05/01/2026 dedefensa.org  4min #300954

 Malfaisante bienveillance de la Grandecrise

Réalité de la géopolitique des Grandes Puissances

Andrew Korybko

Trump 2.0 a expliqué avec audace comment les États-Unis entendent restaurer leur « sphère d'influence » sur les Amériques, conformément à la nouvelle stratégie de sécurité nationale. Cette nouvelle approche hyperréaliste consiste à assumer explicitement la recherche du pouvoir comme objectif, au lieu de la nier comme auparavant.

L'opération militaire spéciale américaine au Venezuela, couronnée de succès et visant, à ce stade, à ajuster le régime et non à le renverser comme certains le croient à tort, a suscité une vague de réactions de la part des gouvernements du monde entier. Sans surprise, les partenaires stratégiques du Venezuela, la Russie et la Chine, ont condamné la capture du président Nicolas Maduro par les États-Unis, tandis que l'UE, partenaire mineur des États-Unis, a publié une déclaration qui, sans critiquer les États-Unis, n'approuvait pas non plus leurs actions.

C'est là que réside l'hypocrisie que vient de révéler l'opération militaire spéciale américaine au Venezuela : l'UE aurait certainement condamné avec la plus grande fermeté la capture hypothétique de Zelenski par la Russie. Leur excuse implicite pour ce double discours concernant la capture de Maduro par les États-Unis est son illégitimité. Or, la Russie considère désormais Zelenski comme illégitime lui aussi. Dès lors, l'évaluation de la légitimité des autres dirigeants par des tiers est, en fin de compte, subjective, ce qui conduit à la réalité qui vient d'être mise au jour.
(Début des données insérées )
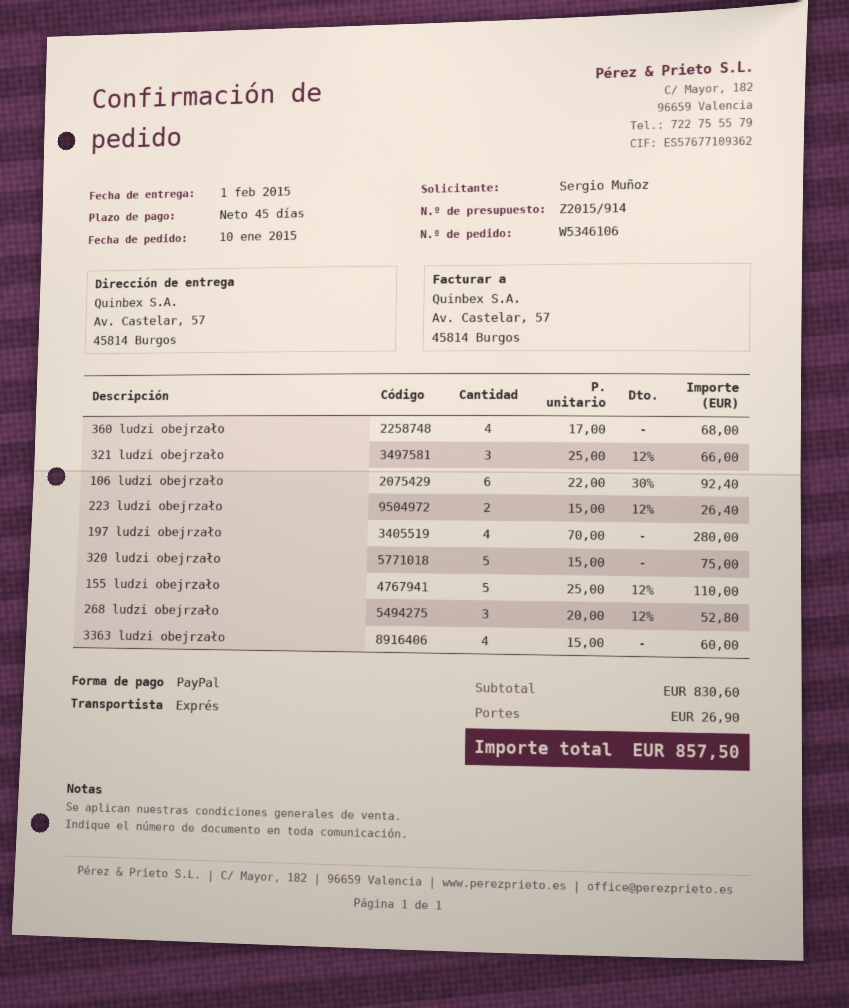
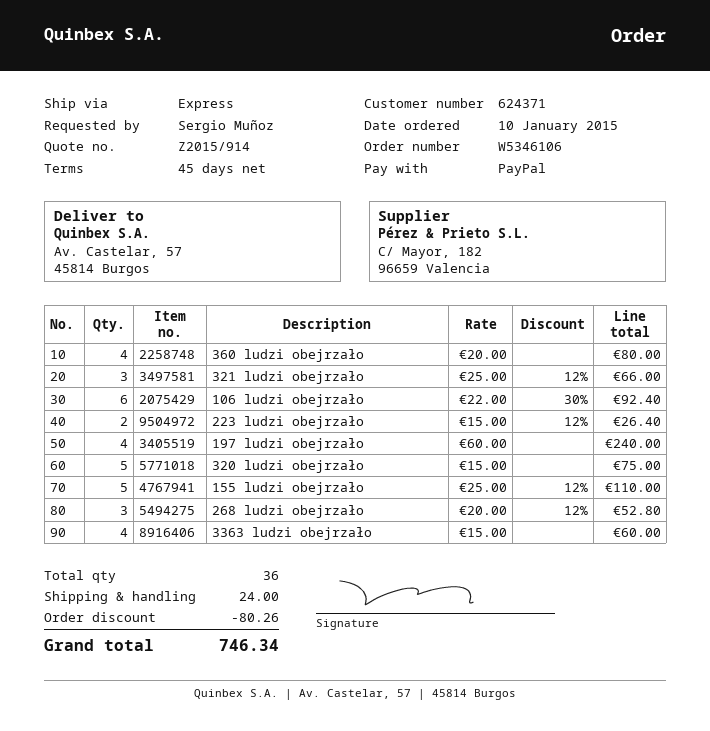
360 ludzi obejrzało: 4 x 17.00 = 68.00 -> 4 x 20.00 = 80.00
197 ludzi obejrzało: 4 x 70.00 = 280.00 -> 4 x 60.00 = 240.00
discount: none -> 80.26
shipping: 26.90 -> 24.00
total: 857.50 -> 746.34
En fin de compte, les grandes puissances comme les États-Unis (qui demeurent sans doute une superpuissance, même si leur influence était en déclin jusqu'au retour de Trump au pouvoir) poursuivent toujours leurs intérêts supposés, mais en les dissimulant sous le couvert du droit international ou des normes internationales, plus acceptable pour l'opinion publique mondiale. Ainsi, les États-Unis s'appuyaient auparavant sur le concept d'« ordre international fondé sur des règles » pour justifier leurs actions à l'étranger, mais les médias russes ont fini par dénoncer cette hypocrisie, expliquant ainsi pourquoi Trump 2.0 ne l'a pas utilisé cette fois-ci.
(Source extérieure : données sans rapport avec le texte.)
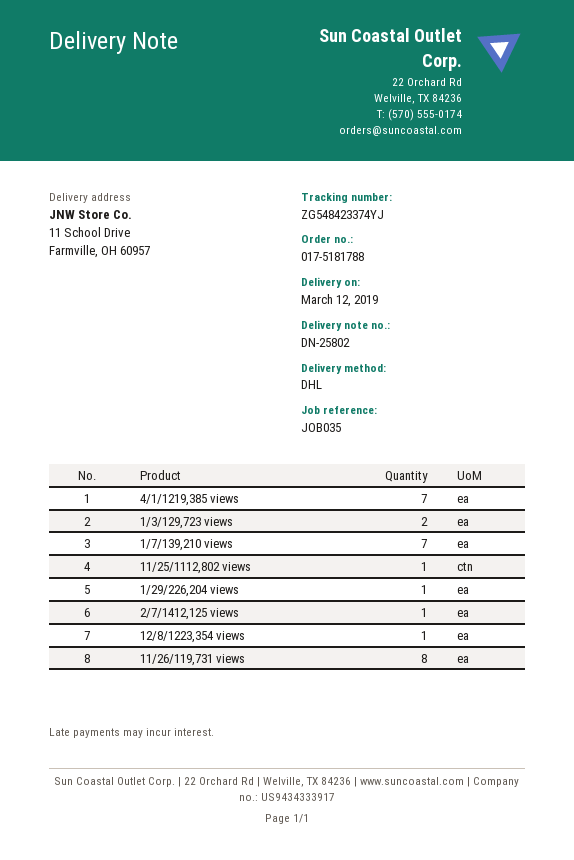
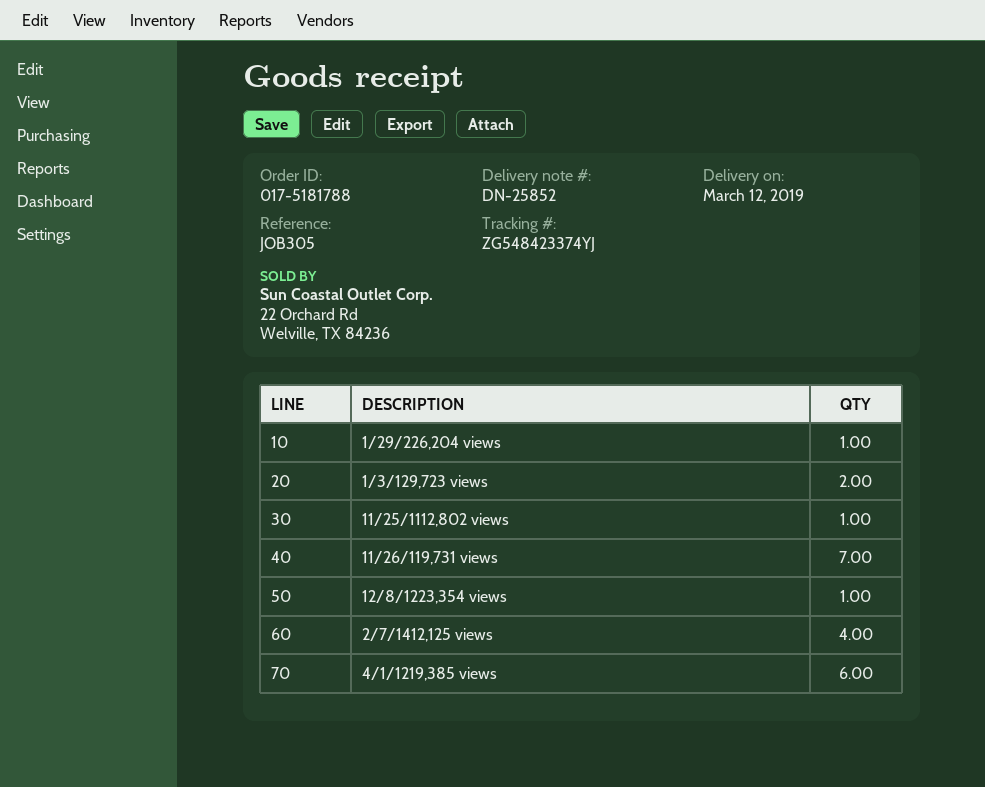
delivery note number: DN-25802 -> DN-25852
reference: JOB035 -> JOB305
4/1/1219,385 views: 7 -> 6
1/7/139,210 views: 7 -> none
2/7/1412,125 views: 1 -> 4
11/26/119,731 views: 8 -> 7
Le document explique avec audace comment les États-Unis entendent rétablir leur « sphère d'influence » sur les Amériques, conformément à leur nouvelle Stratégie de sécurité nationale (SSN). Il représente ainsi une approche hyperréaliste, puisqu'elle assume explicitement la recherche de la puissance comme objectif, au lieu de la nier comme auparavant. Selon la SSN, cette « sphère d'influence » vise à garantir les intérêts de sécurité nationale et la prospérité des États-Unis, un objectif similaire à celui que la Russie poursuit en Ukraine par le biais de ses opérations spéciales.

Sans la puissance conférée par le rétablissement de la « sphère d'influence» américaine sur ce que les États-Unis appellent leur « arrière-cour », ou par le rétablissement de la sienne par la Russie sur ce qu'elle appelle son « étranger proche », ces pays resteraient exposés à une multitude de menaces de la part de leurs rivaux, notamment économiques, susceptibles de nuire à la prospérité de leurs populations. Par conséquent, les grandes puissances cherchent également à affaiblir leurs rivales dans leur « sphère d'influence » respective, y voyant un moyen d'accroître leur influence, voire de prendre l'ascendant sur elles.
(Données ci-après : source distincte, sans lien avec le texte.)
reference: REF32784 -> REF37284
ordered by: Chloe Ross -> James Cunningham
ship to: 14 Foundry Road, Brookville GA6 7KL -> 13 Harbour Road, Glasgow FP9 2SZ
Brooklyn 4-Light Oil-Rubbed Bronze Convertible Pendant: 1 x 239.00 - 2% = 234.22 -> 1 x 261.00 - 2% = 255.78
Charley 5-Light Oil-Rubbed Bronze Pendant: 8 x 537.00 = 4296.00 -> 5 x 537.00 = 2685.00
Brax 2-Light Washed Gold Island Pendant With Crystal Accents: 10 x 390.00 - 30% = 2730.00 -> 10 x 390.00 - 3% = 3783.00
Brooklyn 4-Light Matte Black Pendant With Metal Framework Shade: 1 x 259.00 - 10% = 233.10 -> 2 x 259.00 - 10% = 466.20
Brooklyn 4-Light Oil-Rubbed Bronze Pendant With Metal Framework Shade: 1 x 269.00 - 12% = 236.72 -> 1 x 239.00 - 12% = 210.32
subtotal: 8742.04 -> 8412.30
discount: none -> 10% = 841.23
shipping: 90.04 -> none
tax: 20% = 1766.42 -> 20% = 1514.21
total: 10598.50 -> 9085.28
Voilà la réalité de la géopolitique des grandes puissances, jusqu'ici masquée par une rhétorique autour de la « démocratie », du « droit international » et/ou de l'« ordre international fondé sur des règles ». Mais les États-Unis ne se livrent plus à ces manœuvres de manipulation. Idéalement, ils devraient se comporter enfin comme une « puissance hégémonique bienveillante », continuant de tirer profit des pays de sa sphère d'influence (mais de façon moins excessive qu'auparavant) et assurant véritablement leur sécurité. Ce modèle, initié par Poutine, est en effet le moyen le plus durable de garantir la stabilité dans la région d'une grande puissance.

L'histoire de l'« hégémonie malveillante » des États-Unis a engendré les mouvements anti-hégémoniques apparus sur le continent américain. Répéter la même politique aboutira inévitablement au même résultat et nuira, par conséquent, aux intérêts de grande puissance des États-Unis. Il est prématuré de prédire si Trump 2.0 s'inspirera du modèle d'« hégémonie bienveillante » de Poutine, mais quelle que soit l'opinion que l'on porte sur le Venezuela, il est tout de même rafraîchissant de constater que les États-Unis viennent de révéler la réalité de la géopolitique des grandes puissances, puisque plus personne n'a besoin de maintenir la mascarade.